Employment Insurance Scheme Part II

The statistics related to unemployment in this country clearly indicates that the government proposed EIS is not practical and certainly not timely. It raised suspicion whether the government is trying to sustain SOCSO existing schemes growing deficit by adding more small benefits but amount collected is overly disproportionate to the intent purpose of the proposal.

From MEF website, it was reported that contribution would come from the entire private sector workforce which would charged employers and employees at an equal contribution by employer and employee (0.25% of gross salary). It is estimated that the total annual contribution to be collected is estimated at RM1.142 billion (Based on RM2800.00 average salary per month). Anecdotal statistics indicates that potential retrenched staff who are not paid termination benefits is only 0.03% of the entire workforce which is equivalent to RM17.13 mill. This represent only 1.5% of the amount collected. Assuming if the figures would have tripled in the next few years, this would still mean that the proposed scheme has an excess of 95% of the collection.

At the height of the Asian Financial crisis in 1997-98, the number of employees retrenched was only about 0.6% of the total workforce. From the retrenched employees, 95% received their termination benefits while only 5% (which is effectively only 0.03% of the total workforce) were left without getting any compensation.
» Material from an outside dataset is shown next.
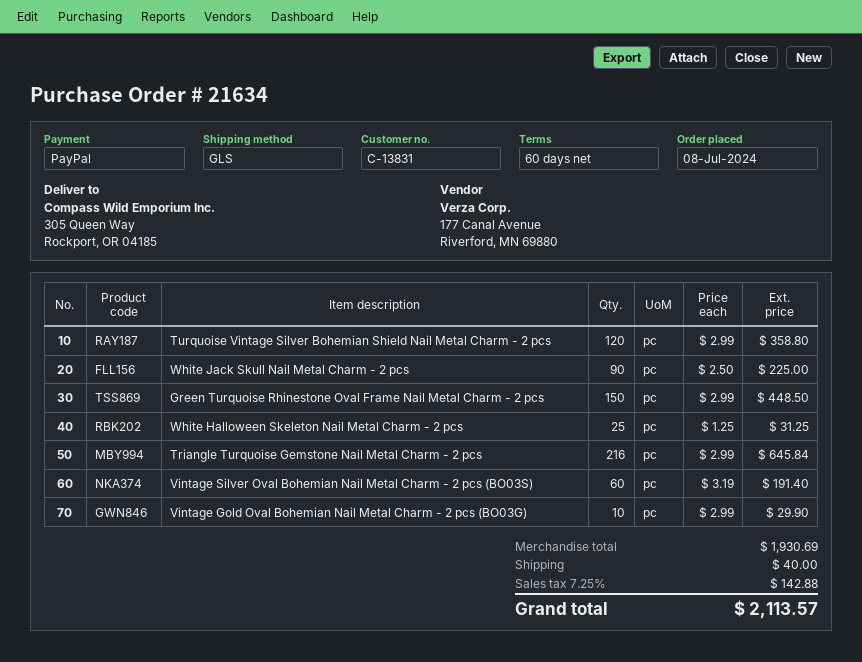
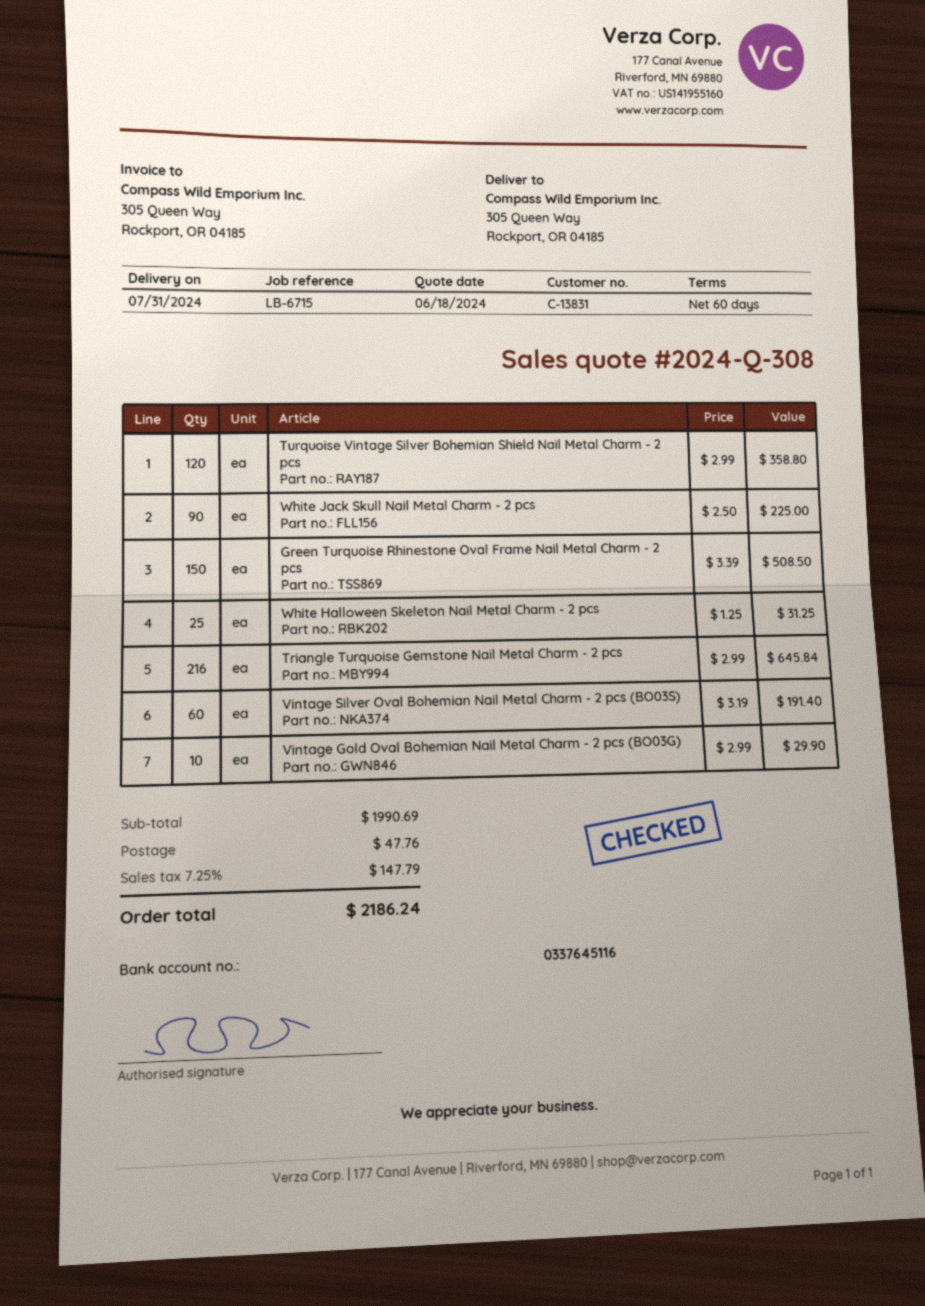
Green Turquoise Rhinestone Oval Frame Nail Metal Charm - 2 pcs: 150 x 2.99 = 448.50 -> 150 x 3.39 = 508.50
subtotal: 1930.69 -> 1990.69
shipping: 40.00 -> 47.76
tax: 7.25% = 142.88 -> 7.25% = 147.79
total: 2113.57 -> 2186.24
Clearly if the intent of EIS is to look after the interest of these 0.03% of the retrenched workers who were not paid retrenchment benefits, the structure of any proposal should be proportionate to the potential pay out to these workers. 

It does appears that SOCSO is trying to build up is coffers in view of the growing annual deficit to ensure the long term survival of the organization without the need for government to step in financially. It is important that SOCSO be transparent on the statistics. If the existing SOCSO schemes are not sustainable, the government must determine the root cause and apply appropriate measures to ensure its long term sustainability

Based on the statistics above, quite clearly that the issue can be resolved by strengthening the labour law and enforcement to ensure that no employers can escape from paying termination benefits or they are subjected to pay a minimum termination benefits equivalent to the proposed coverage by SOCSO.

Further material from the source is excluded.